- [Task input]
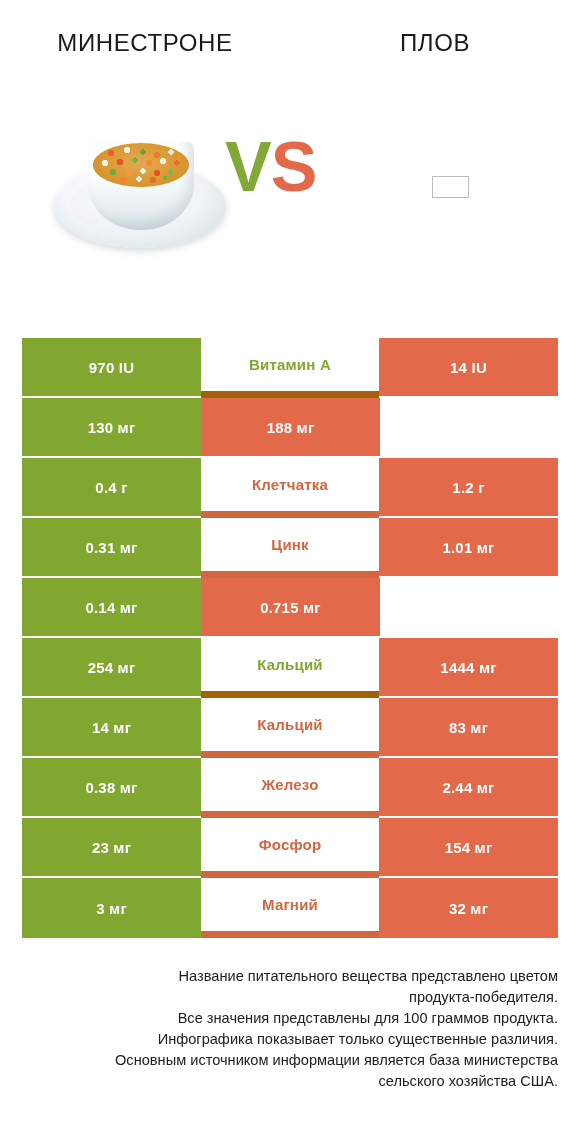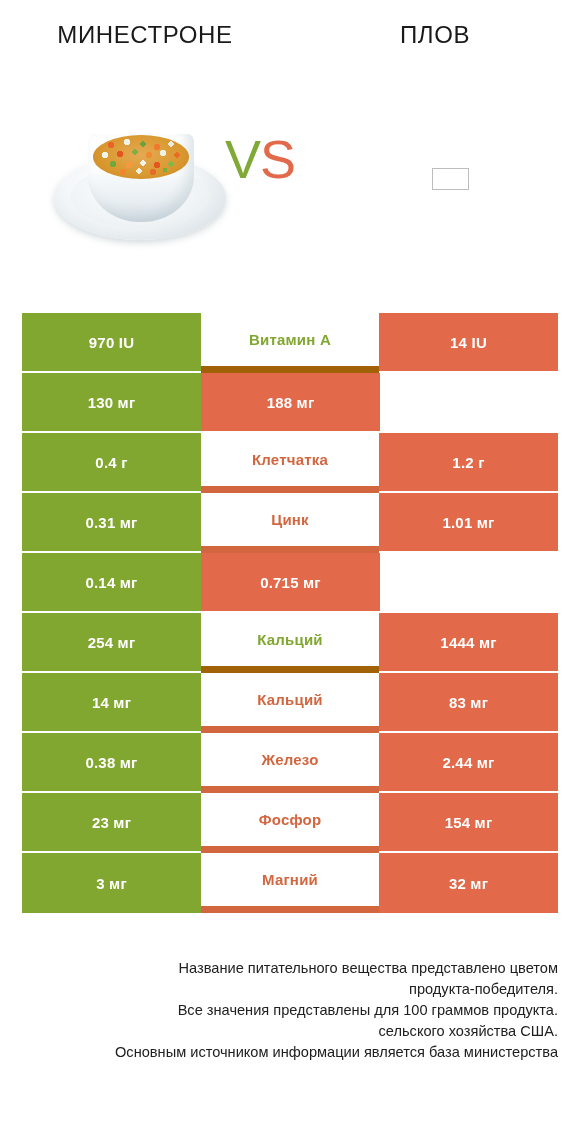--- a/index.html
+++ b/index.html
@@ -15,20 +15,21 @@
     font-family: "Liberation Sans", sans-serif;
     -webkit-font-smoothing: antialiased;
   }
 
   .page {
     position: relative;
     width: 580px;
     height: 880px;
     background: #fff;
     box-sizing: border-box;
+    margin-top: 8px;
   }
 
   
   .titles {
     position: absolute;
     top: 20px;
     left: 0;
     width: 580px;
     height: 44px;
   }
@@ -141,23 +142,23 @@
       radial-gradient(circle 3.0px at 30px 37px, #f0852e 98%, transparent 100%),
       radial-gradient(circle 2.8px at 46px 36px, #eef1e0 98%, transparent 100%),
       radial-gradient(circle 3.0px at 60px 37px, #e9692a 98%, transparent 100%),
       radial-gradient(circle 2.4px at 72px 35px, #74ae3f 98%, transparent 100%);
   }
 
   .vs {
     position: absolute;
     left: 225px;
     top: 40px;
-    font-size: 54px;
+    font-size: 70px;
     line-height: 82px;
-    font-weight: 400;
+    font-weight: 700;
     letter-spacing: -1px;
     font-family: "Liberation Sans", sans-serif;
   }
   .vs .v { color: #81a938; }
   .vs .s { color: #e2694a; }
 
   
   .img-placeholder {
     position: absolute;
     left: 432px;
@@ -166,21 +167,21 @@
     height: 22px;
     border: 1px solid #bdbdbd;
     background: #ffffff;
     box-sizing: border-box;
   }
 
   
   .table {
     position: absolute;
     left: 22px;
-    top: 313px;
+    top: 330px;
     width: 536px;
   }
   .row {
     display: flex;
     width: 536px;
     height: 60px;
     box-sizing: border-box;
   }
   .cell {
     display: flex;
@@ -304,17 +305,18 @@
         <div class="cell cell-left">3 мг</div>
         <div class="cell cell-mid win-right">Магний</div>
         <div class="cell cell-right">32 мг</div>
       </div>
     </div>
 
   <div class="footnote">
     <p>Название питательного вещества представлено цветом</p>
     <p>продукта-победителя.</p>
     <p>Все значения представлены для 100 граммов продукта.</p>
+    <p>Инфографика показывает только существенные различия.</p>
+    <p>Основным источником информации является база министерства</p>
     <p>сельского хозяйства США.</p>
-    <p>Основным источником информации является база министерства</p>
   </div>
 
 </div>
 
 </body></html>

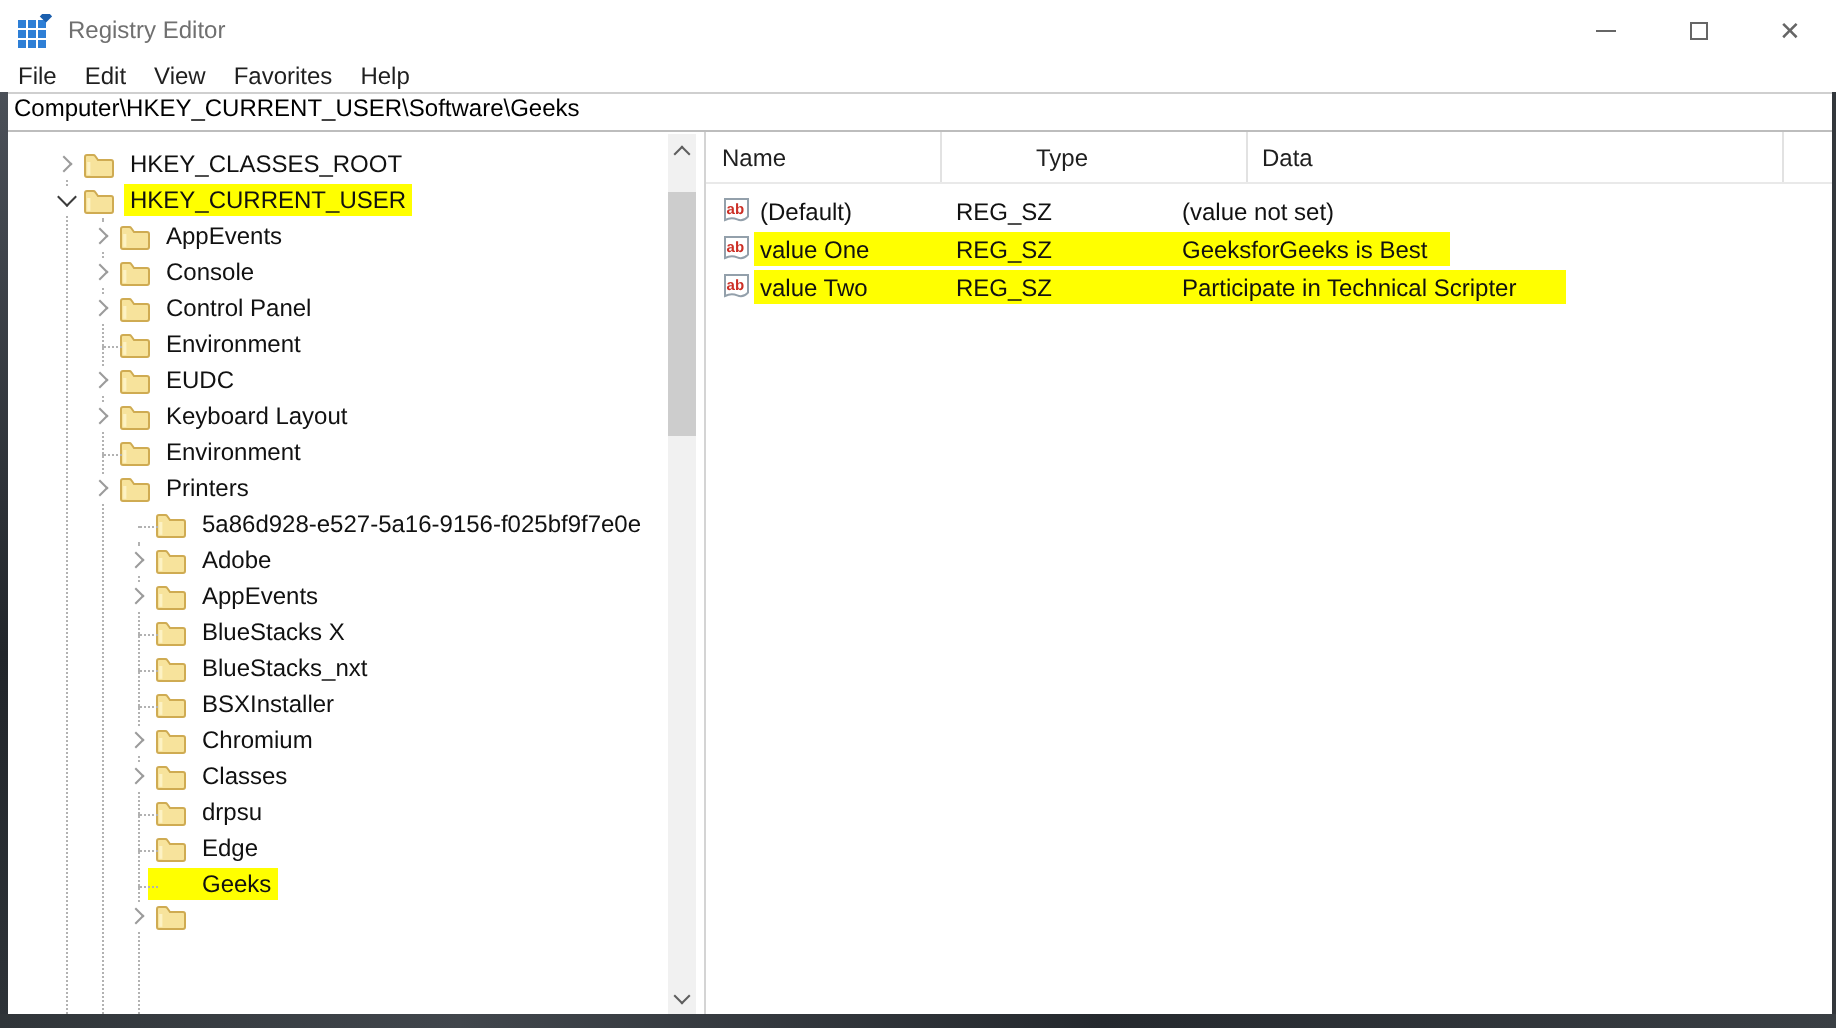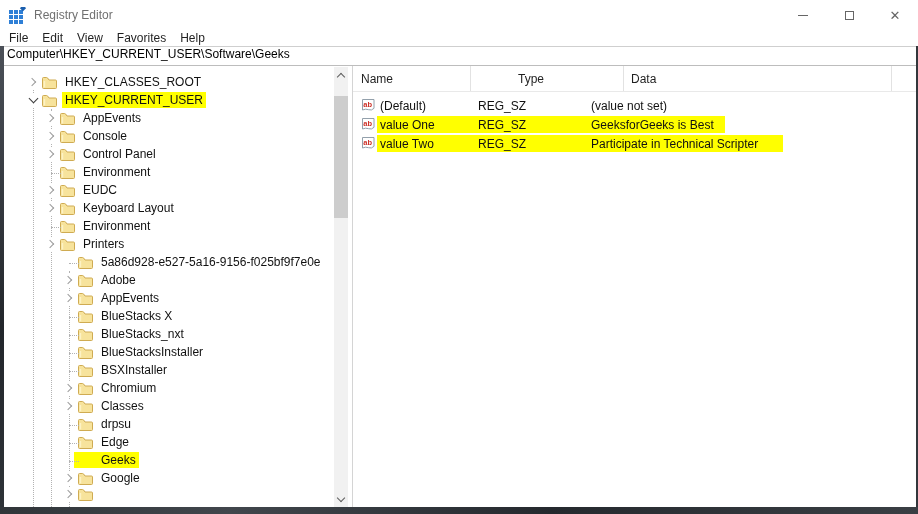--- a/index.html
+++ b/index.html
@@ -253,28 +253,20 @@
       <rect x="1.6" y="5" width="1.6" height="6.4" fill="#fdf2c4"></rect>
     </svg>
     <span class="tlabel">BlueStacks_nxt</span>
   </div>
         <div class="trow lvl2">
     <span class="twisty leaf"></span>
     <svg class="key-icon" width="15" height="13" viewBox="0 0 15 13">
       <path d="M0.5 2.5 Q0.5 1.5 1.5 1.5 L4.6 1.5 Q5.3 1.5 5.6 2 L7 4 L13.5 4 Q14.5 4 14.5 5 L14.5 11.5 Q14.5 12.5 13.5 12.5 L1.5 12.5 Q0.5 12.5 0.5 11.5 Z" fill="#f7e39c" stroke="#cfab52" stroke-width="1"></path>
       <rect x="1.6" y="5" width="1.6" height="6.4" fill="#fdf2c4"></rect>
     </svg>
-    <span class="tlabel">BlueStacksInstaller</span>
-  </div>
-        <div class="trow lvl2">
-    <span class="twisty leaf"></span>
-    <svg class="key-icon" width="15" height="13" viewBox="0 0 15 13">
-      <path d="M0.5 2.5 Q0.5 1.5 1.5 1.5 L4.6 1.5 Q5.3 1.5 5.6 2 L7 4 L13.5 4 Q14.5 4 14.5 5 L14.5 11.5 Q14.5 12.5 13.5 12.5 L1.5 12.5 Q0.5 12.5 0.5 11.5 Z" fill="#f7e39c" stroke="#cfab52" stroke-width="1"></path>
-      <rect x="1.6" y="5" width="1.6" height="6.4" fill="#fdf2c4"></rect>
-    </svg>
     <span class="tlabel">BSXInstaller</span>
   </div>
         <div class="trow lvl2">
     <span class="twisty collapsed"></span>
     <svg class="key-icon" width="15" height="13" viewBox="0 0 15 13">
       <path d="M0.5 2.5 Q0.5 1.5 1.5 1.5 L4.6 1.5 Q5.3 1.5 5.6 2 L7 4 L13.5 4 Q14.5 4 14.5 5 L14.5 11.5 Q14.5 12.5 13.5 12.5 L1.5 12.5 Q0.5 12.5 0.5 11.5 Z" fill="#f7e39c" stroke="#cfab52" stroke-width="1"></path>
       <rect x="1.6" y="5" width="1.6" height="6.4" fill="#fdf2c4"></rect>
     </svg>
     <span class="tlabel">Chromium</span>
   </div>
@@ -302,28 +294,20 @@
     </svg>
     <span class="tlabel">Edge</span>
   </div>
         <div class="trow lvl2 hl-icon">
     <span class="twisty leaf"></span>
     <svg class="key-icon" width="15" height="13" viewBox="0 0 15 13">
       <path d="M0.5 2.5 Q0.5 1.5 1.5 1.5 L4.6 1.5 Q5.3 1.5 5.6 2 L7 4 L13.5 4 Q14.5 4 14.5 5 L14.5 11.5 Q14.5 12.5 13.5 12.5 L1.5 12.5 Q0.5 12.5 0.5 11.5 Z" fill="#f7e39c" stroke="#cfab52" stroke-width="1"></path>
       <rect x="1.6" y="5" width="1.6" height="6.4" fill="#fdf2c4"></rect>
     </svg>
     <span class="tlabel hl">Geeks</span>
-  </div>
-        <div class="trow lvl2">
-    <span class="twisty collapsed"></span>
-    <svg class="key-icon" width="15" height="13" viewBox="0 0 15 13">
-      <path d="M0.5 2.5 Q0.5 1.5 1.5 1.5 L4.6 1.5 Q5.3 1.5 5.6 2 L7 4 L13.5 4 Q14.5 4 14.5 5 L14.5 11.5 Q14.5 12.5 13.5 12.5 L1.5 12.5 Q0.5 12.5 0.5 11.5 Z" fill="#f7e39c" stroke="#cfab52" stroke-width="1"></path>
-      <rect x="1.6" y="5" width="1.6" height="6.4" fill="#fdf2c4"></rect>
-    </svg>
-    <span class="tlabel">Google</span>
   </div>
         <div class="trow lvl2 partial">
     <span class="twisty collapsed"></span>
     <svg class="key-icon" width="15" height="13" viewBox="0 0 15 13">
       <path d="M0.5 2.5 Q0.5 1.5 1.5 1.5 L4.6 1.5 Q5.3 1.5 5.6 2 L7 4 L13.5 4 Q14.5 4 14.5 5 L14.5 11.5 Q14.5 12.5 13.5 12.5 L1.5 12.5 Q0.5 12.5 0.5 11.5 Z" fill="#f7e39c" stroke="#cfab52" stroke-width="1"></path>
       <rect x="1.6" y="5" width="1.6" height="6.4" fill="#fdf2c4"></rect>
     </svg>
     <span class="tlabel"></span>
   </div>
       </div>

- [Your instructions]
Which lines of the listing above hold the word "информации"? Copy each of them.

- [Task result]
+    <p>Основным источником информации является база министерства</p>
-    <p>Основным источником информации является база министерства</p>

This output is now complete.